Like many people, I am using it out of context. I have not read Requiem for a Nun, and a quick perusal of the plot summary on Wikipedia does not make me especially keen to do so. To be honest, I have only read one or two of Faulkner’s novels, when I was a teenager, and they were no doubt well above my head at the time.
Still, the mood that Faulkner invokes in his writing has stuck with me, even now. A suffocating mood of inheritance, whose roots we trip over as we try to run away from it, only to find its tendrils growing out of our own hearts. A mood of creeping, crippling, humid doom, thick with blood both metaphorical and physical. A mood of original sin.
Montgomery’s writing does not give us a heroic mood, but it is a much lighter, open, airier mood than Faulkner. We can certainly look around us and see the tragically divided working class of Kensington in 1844, violently at each other’s throats, living here, in our present. But the past also lives with us in the memory, if we hold on to it, of the Philadelphia General Trades’ Union, or of Kansas’s Populist governor, Lorenzo Lewelling, who during the recession of the 1890s “declared his state’s tramp act unconstitutional, and [...] ordered the police not to molest people without homes or jobs.” In a letter distributed to the state’s populace, Lewelling stated that:
The right to go freely from place to place in search of employment, or even in obedience to mere whim, is part of that personal liberty guaranteed by the Constitution of the United States to every human being [emphasis mine] on American soil.
Famously, we do not make our history under circumstances of our own choosing, but “under circumstances directly encountered, given and transmitted from the past.” What the study of history gives us, though, is an appreciation for the complexity of that past, and the ability to find and encounter other circumstances than the ones given and transmitted to us, other histories that we can use to make other futures.
Last Sunday night, I went to see the singer-songwriter Richard Shindell, whose music I have referenced before in this newsletter, at the soon-to-be-shuttered Club Cafe on Pittsburgh’s South Side.
Near the end of the show, as he announced that he was about to play a song by the Scottish singer-songwriter Karine Polwart, the guy next to me at the bar got very excited, naming the song he was about to play (“The Sun’s Comin’ Over the Hill”) to his partner and saying something about a Facebook post.
After he finished playing the song, Shindell remarked upon how one of the things that he loves about the song is that “all the vowels and consonants” were in exactly the right place, though he did also allow as how the song “means a lot” to him.
When I got home from the show, I looked it up.
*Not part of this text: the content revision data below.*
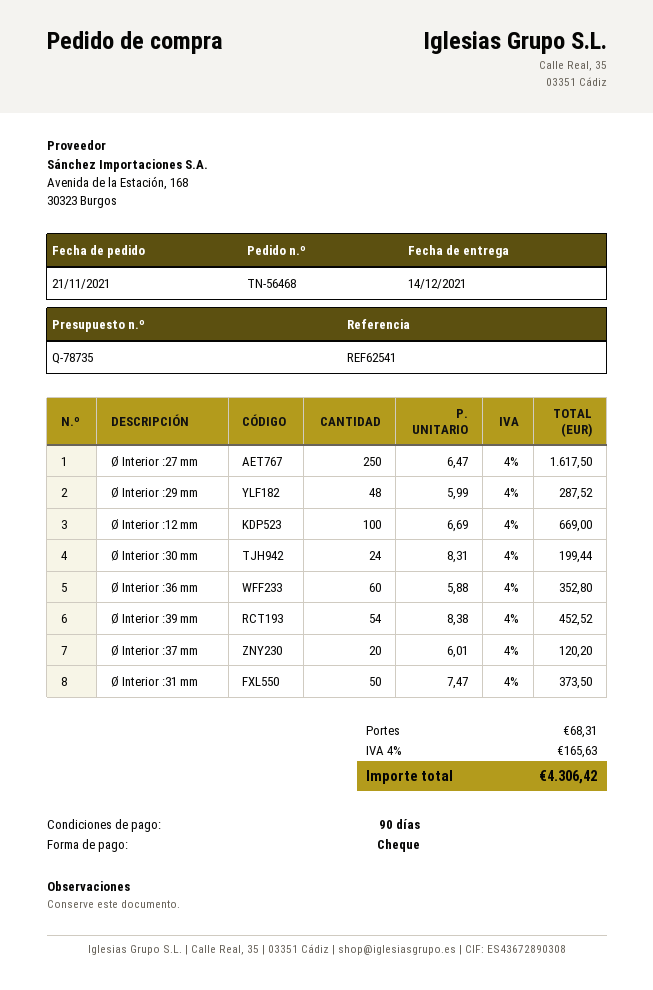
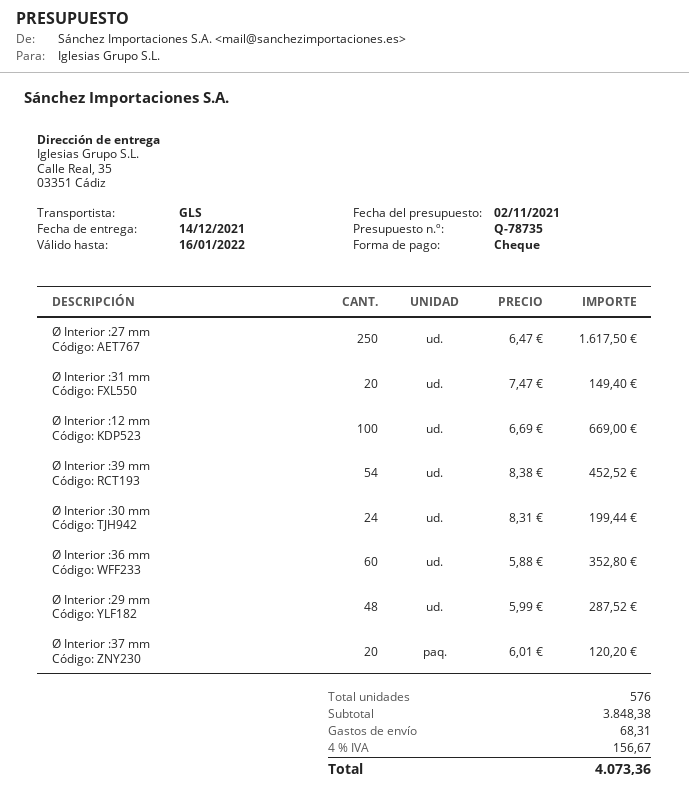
Ø Interior :31 mm: 50 x 7.47 = 373.50 -> 20 x 7.47 = 149.40
tax: 4% = 165.63 -> 4% = 156.67
total: 4306.42 -> 4073.36

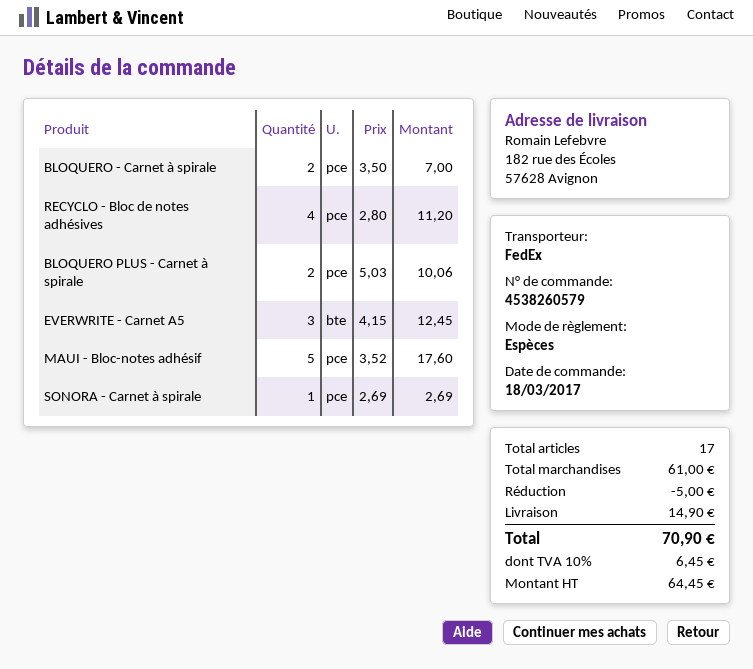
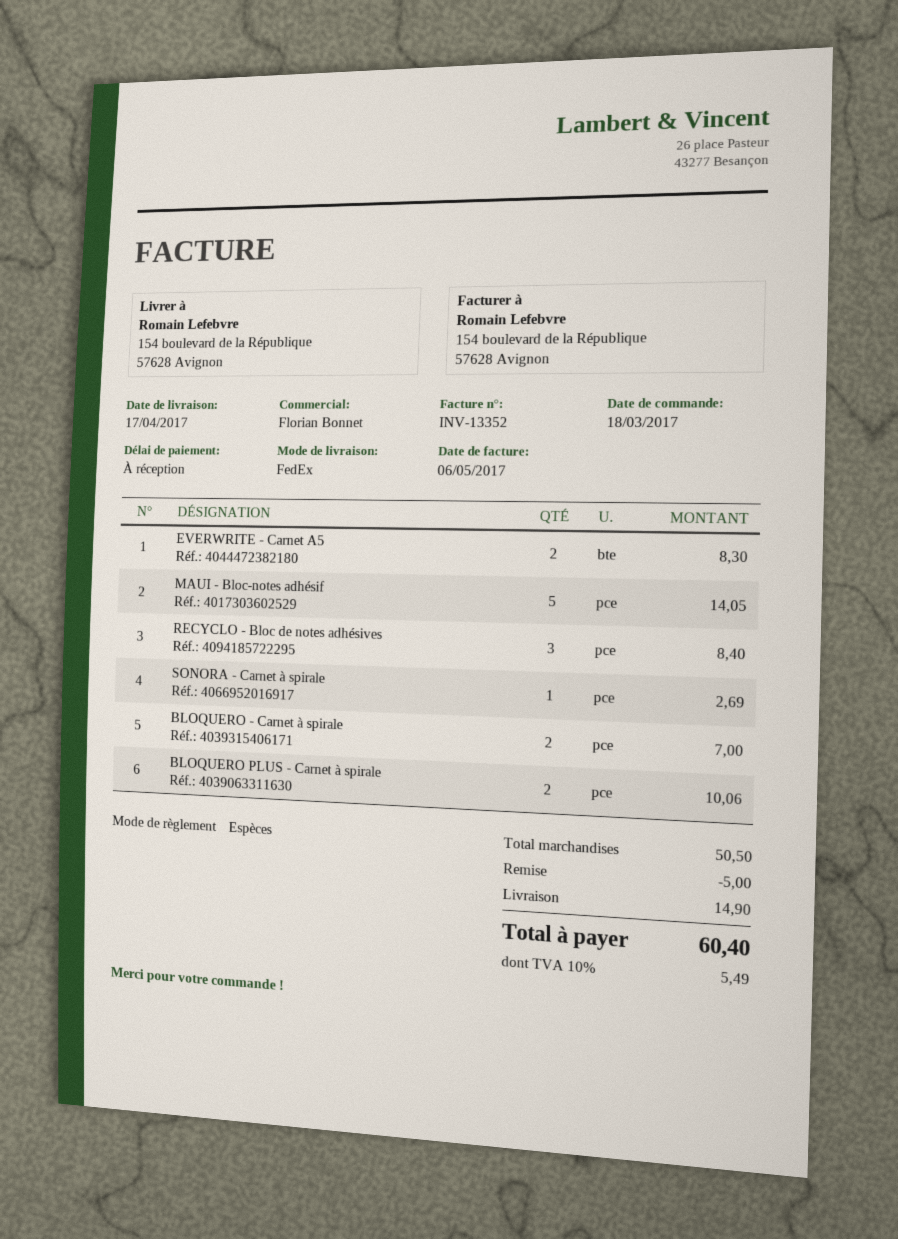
ship to: 182 rue des Écoles, 57628 Avignon -> 154 boulevard de la République, 57628 Avignon
RECYCLO - Bloc de notes adhésives: 4 for 11.20 -> 3 for 8.40
EVERWRITE - Carnet A5: 3 for 12.45 -> 2 for 8.30
MAUI - Bloc-notes adhésif: 5 for 17.60 -> 5 for 14.05
subtotal: 61.00 -> 50.50
tax: 10% = 6.45 -> 10% = 5.49
total: 70.90 -> 60.40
Polwart’s original recording, and a cover by the American singer Sara Milonovich on her 2021 album Northeast, are both in waltz time, but I did find a YouTube recording of Polwart singing it in straight time, as Shindell did.
I also found the Facebook post of Shindell’s that my fellow patron was referencing. It’s from 2022, and tells a quite personal story about why the song means a lot to him, and why he couldn’t really hear it the first time he heard it (and, in fact, sang backup on Milonovich’s cover version):
“I didn’t want to hear anything about any sun coming over any hill. The song is about hope and the last thing I wanted was to be interrupted by hope.”
One of the editors of A David Montgomery Reader.
A pleasant surprise to find a reference and link to Karine Polwart,whom I've followed for a while. She and I both appear in a BBC Northern Ireland TV documentary series, albeit quite separately and in different episodes.
When I was a carpenter I worked side by side with Ivy League graduates and it always struck me that the term working class was as malleable as many of the materials we built with. Whites can travel up and down the class ladder and define it for ourselves but there may never come a day when we see that privilege afforded to brown and black skinned people (and certain religions by extension). Thus the failure of this experiment called melting pot.